- [Task to carry out]: Starting at the line that contains "-66,7 +66,7 @@", restate each line word for word through the final line of the data, keeping both ends.

Segment Start: Raw data

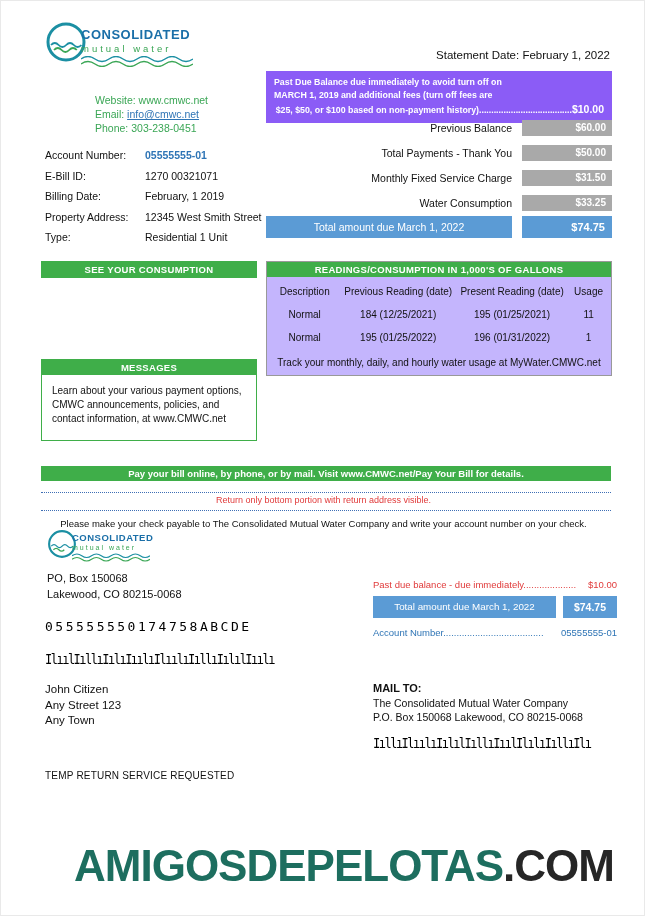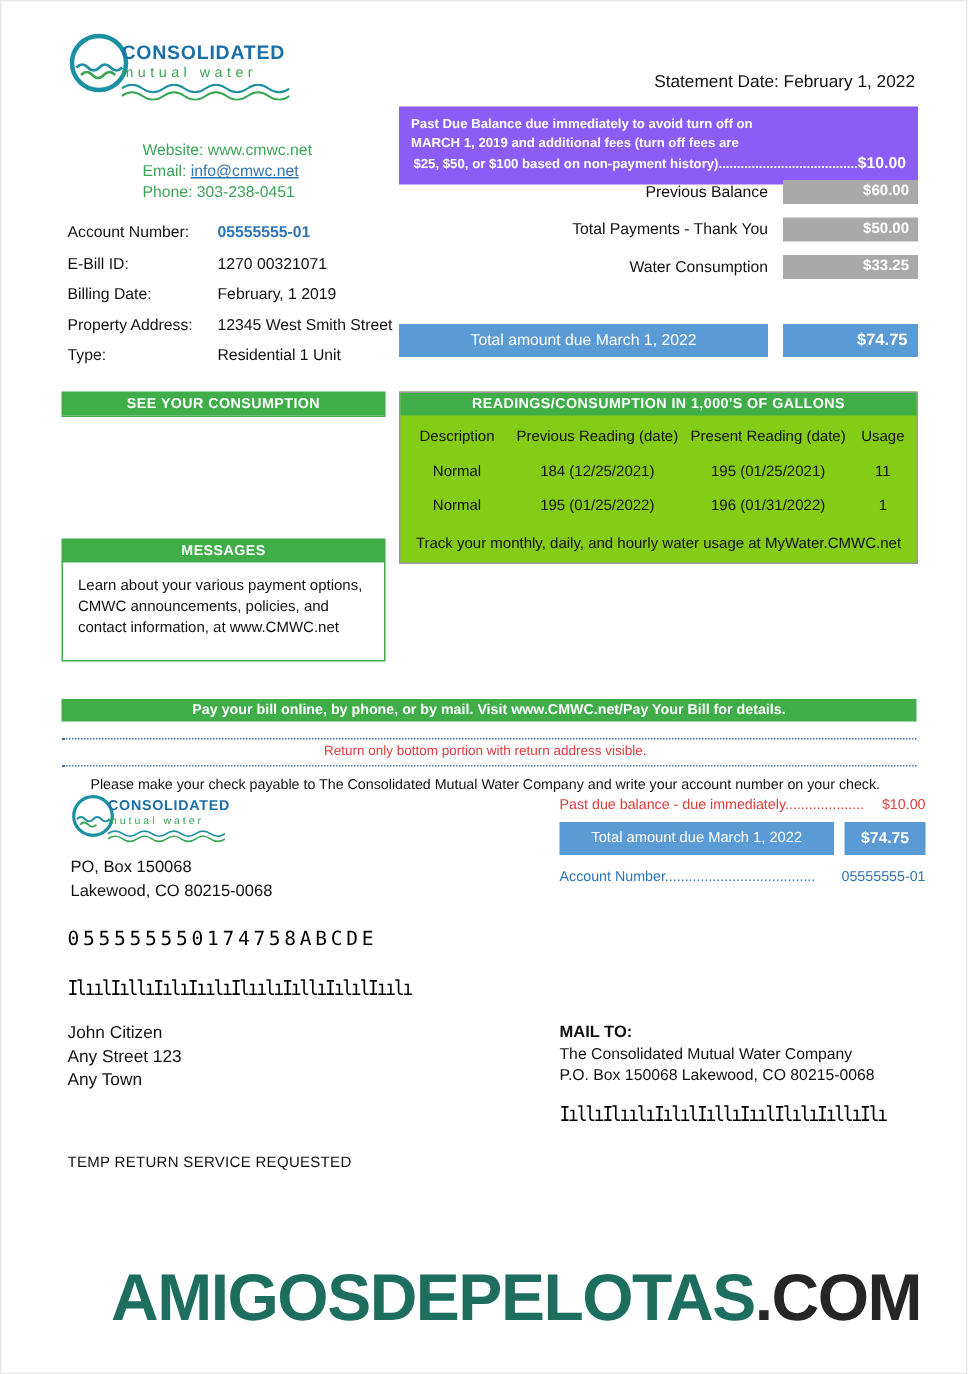--- a/index.html
+++ b/index.html
@@ -160,6 +160,10 @@
       <span class="badge">$50.00</span>
     </div>
     <div class="charge-row">
+      <span class="charge-label">Monthly Fixed Service Charge</span>
+      <span class="badge">$31.50</span>
+    </div>
+    <div class="charge-row">
       <span class="charge-label">Water Consumption</span>
       <span class="badge">$33.25</span>
     </div>

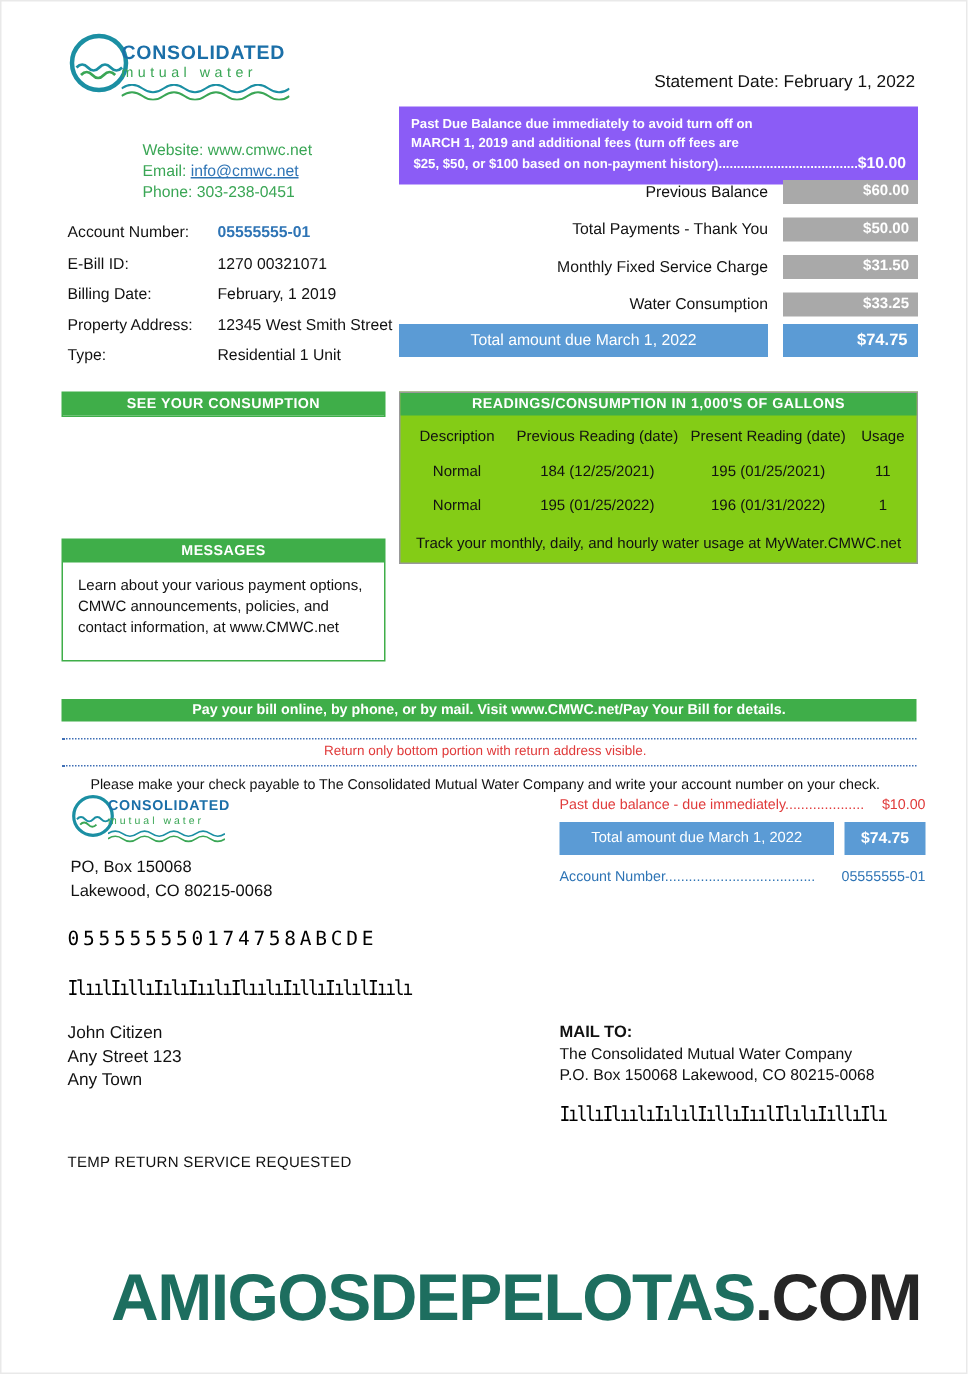--- a/index.html
+++ b/index.html
@@ -43,7 +43,7 @@
   .total-badge { width: 90px; background: #5b9bd5; color: #fff; font-weight: bold; text-align: right; padding-right: 7px; line-height: 22px; font-size: 11px; height: 22px; }
 
   .green-box { border: 1px solid #3fae49; background: #fff; }
-  .gray-box { border: 1px solid #999; background: #84cc16; }
+  .gray-box { border: 1px solid #999; background: #c4b5fd; }
   .box-header { background: #3fae49; color: #fff; font-weight: bold; font-size: 9.5px; text-align: center; height: 15px; line-height: 15px; letter-spacing: 0.3px; }
 
   .chart-area { position: relative; height: 68px; }

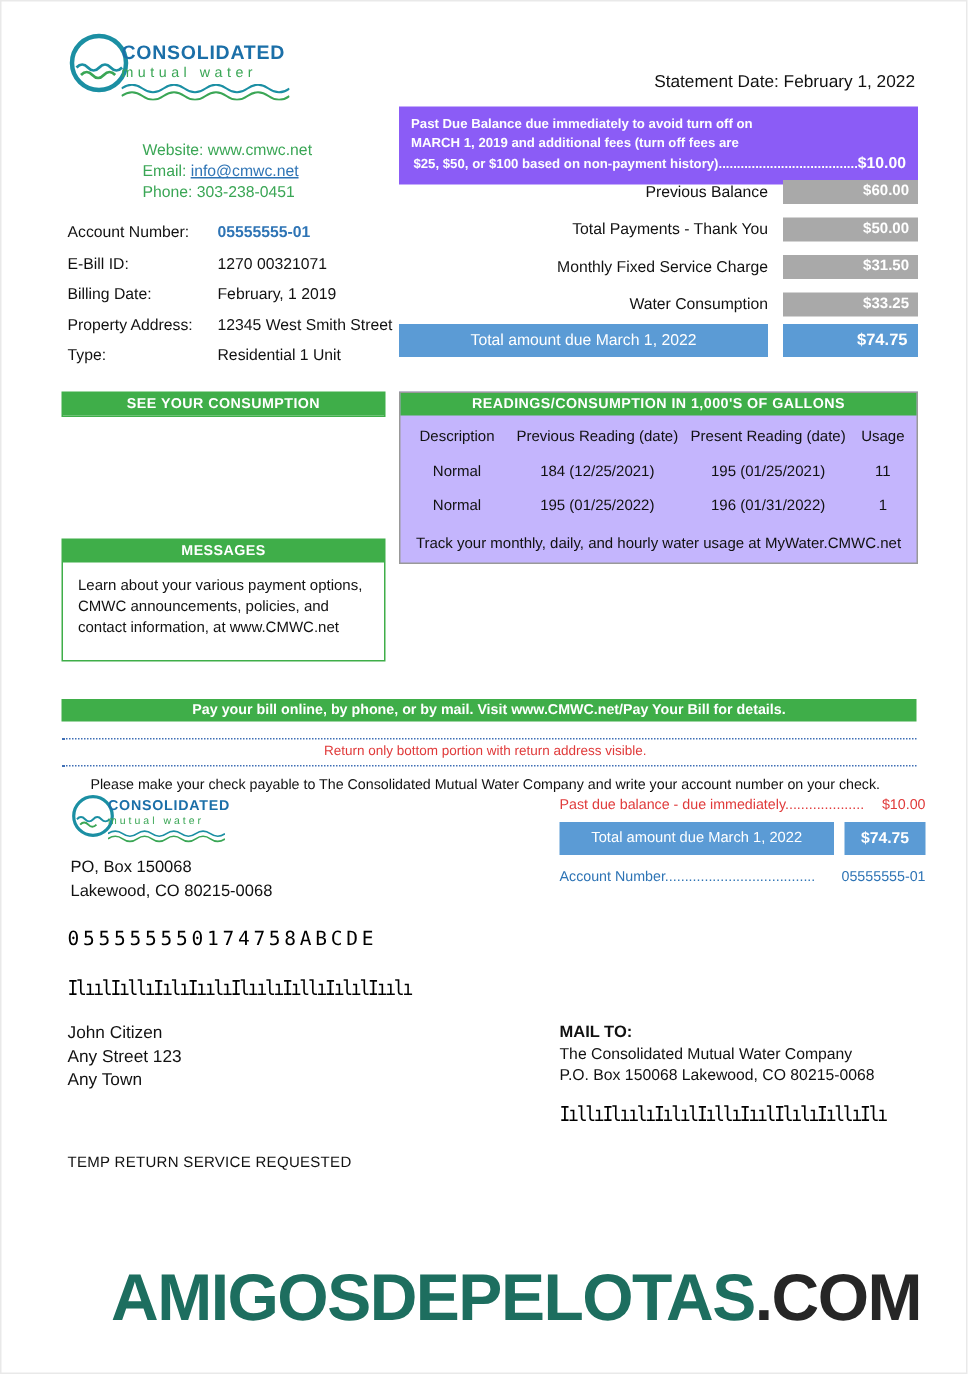--- a/index.html
+++ b/index.html
@@ -66,7 +66,7 @@
 
   .remit-addr { font-size: 11px; line-height: 16px; }
 
-  .remit-right { width: 244px; }
+  .remit-right { width: 244px; margin-top: 48px; }
   .pastdue { display: flex; justify-content: space-between; align-items: baseline; color: #e03a3a; font-size: 9.5px; }
   .remit-total { display: flex; gap: 7px; margin-top: 6px; }
   .remit-bar { flex: 1; background: #5b9bd5; color: #fff; text-align: center; font-size: 9.8px; line-height: 22px; height: 22px; }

Segment End: Raw data

- [Solution]:
@@ -66,7 +66,7 @@
 
   .remit-addr { font-size: 11px; line-height: 16px; }
 
-  .remit-right { width: 244px; }
+  .remit-right { width: 244px; margin-top: 48px; }
   .pastdue { display: flex; justify-content: space-between; align-items: baseline; color: #e03a3a; font-size: 9.5px; }
   .remit-total { display: flex; gap: 7px; margin-top: 6px; }
   .remit-bar { flex: 1; background: #5b9bd5; color: #fff; text-align: center; font-size: 9.8px; line-height: 22px; height: 22px; }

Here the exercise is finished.